Ce qui a changé n'est pas simplement un autre ensemble de règles — c'est un pont entre les préoccupations de sécurité liées à l'IA et les workflows matures d'AppSec. CodeQL trace désormais les valeurs non fiables qui peuvent façonner le prompt système d'un modèle, et signale lorsque ces flux atteignent des appels sensibles aux SDK. En élargissant les sinks pour les API des principaux fournisseurs, la détection reconnaît les schémas réels que les développeurs utilisent pour assembler les instructions système, les politiques de session et le câblage des outils. Le résultat est un événement de sécurité familier : une découverte de flux de données qui peut être triée, corrigée et empêchée par une politique, plutôt qu'une anecdote ambiguë de « mauvais comportement de l'IA » qui correspond rarement aux contrôles CI/CD.
Pour les responsables techniques, cela requalifie l'injection de prompt comme un problème d'hygiène des dépendances et de validation des entrées. Lorsque les prompts système héritent de chaînes contrôlables par l'utilisateur — indicateurs de fonctionnalités, paramètres de locataire ou contenu CMS — les modèles peuvent être contraints de contourner les instructions, d'exposer des outils ou de divulguer du contexte.

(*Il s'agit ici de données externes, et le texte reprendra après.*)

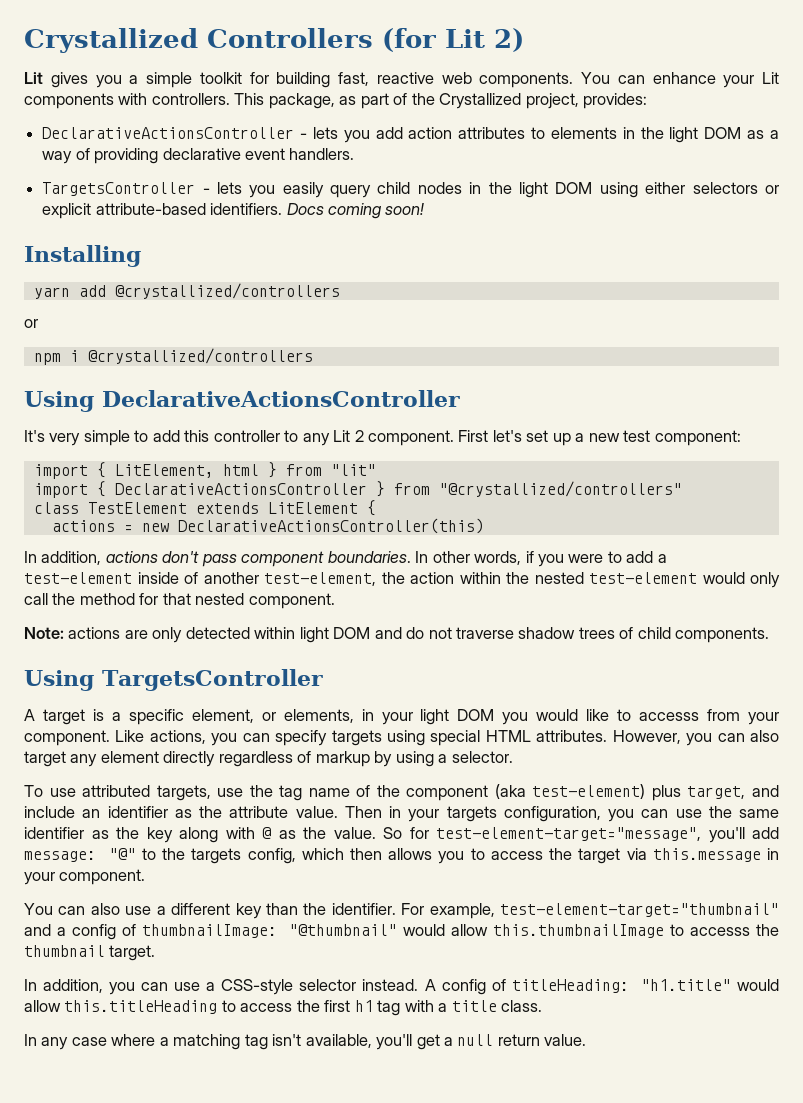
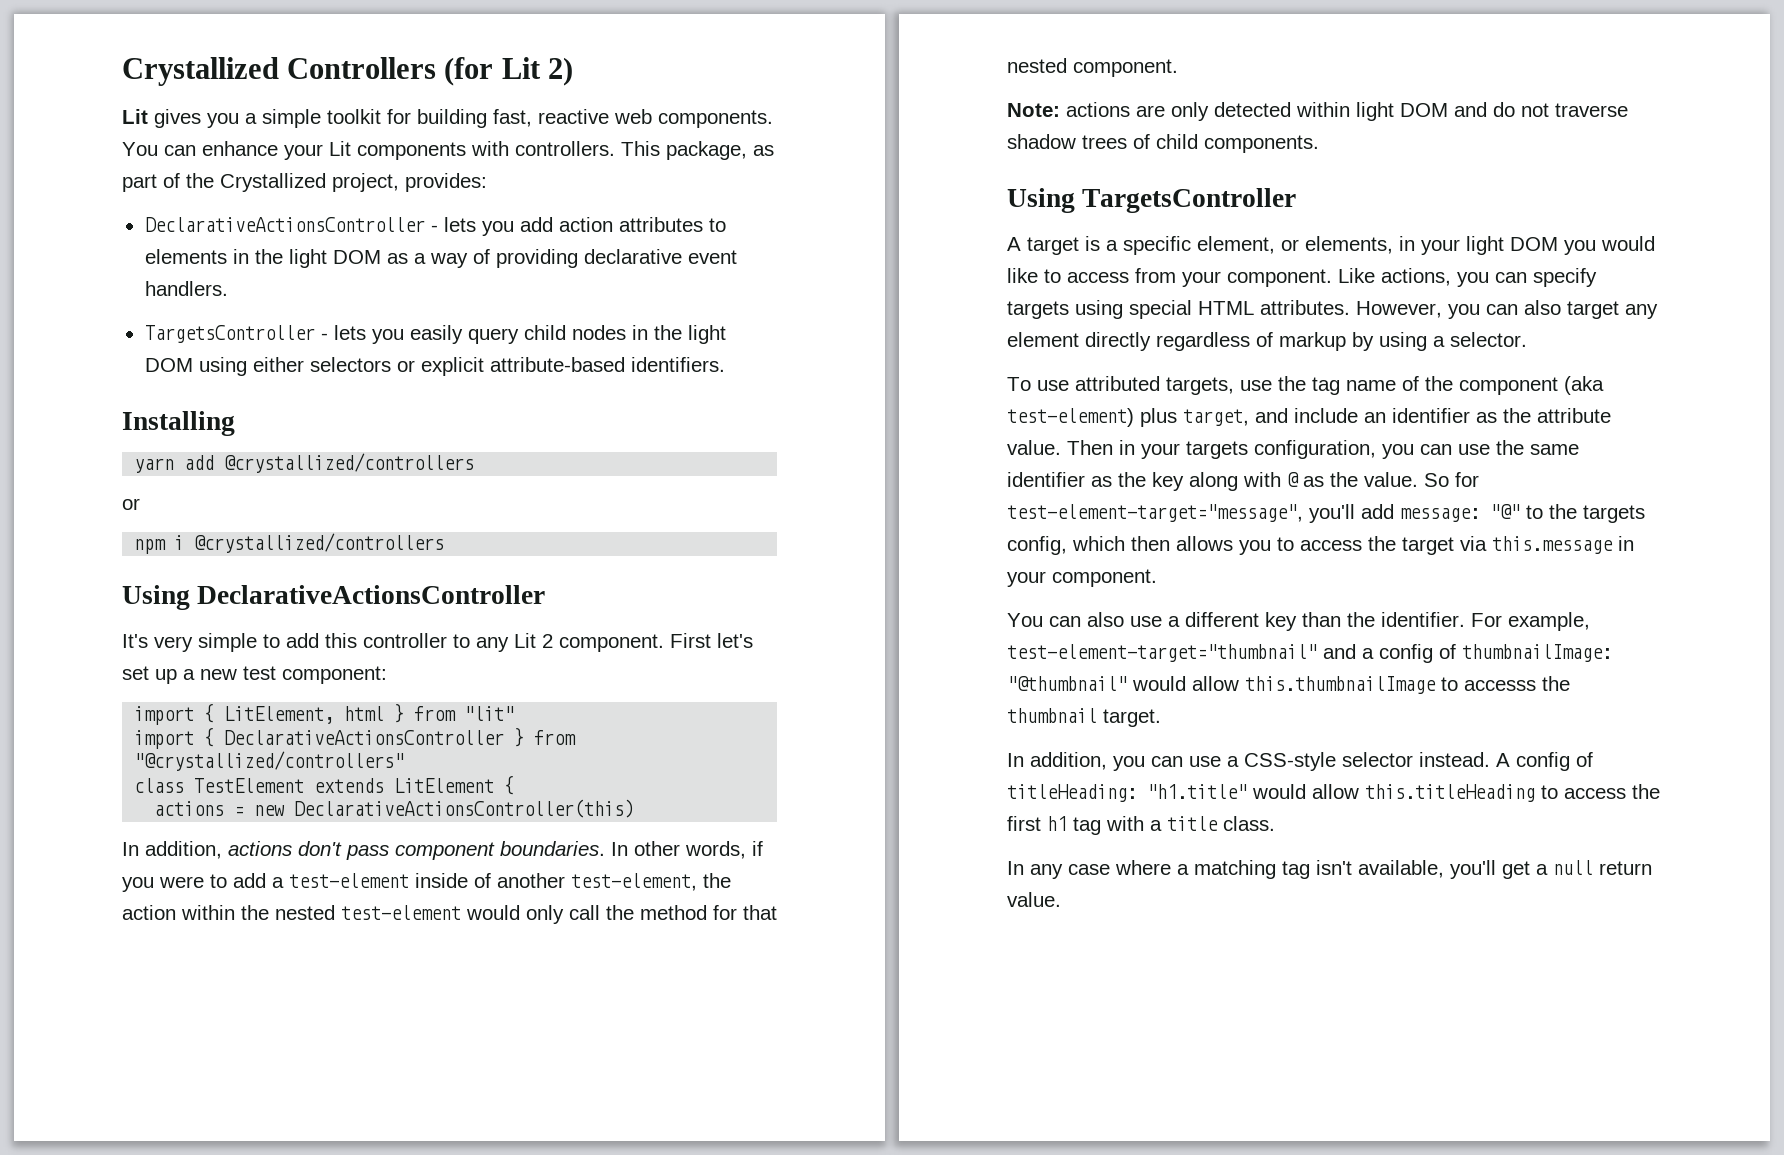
- Docs coming soon!
- A target is a specific element, or elements, in your light DOM you would like to accesss from your component.
+ A target is a specific element, or elements, in your light DOM you would like to access from your component.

L'approche de CodeQL intègre ces risques dans SARIF, les annotations PR et les métriques de base, permettant les mêmes voies d'escalade que les classes d'injection classiques. Crucialement, cela aide les propriétaires de produit à quantifier le risque en termes compréhensibles par les auditeurs : flux de données de sources non fiables vers des sinks sensibles, soutenu par des requêtes reproductibles et une politique versionnée.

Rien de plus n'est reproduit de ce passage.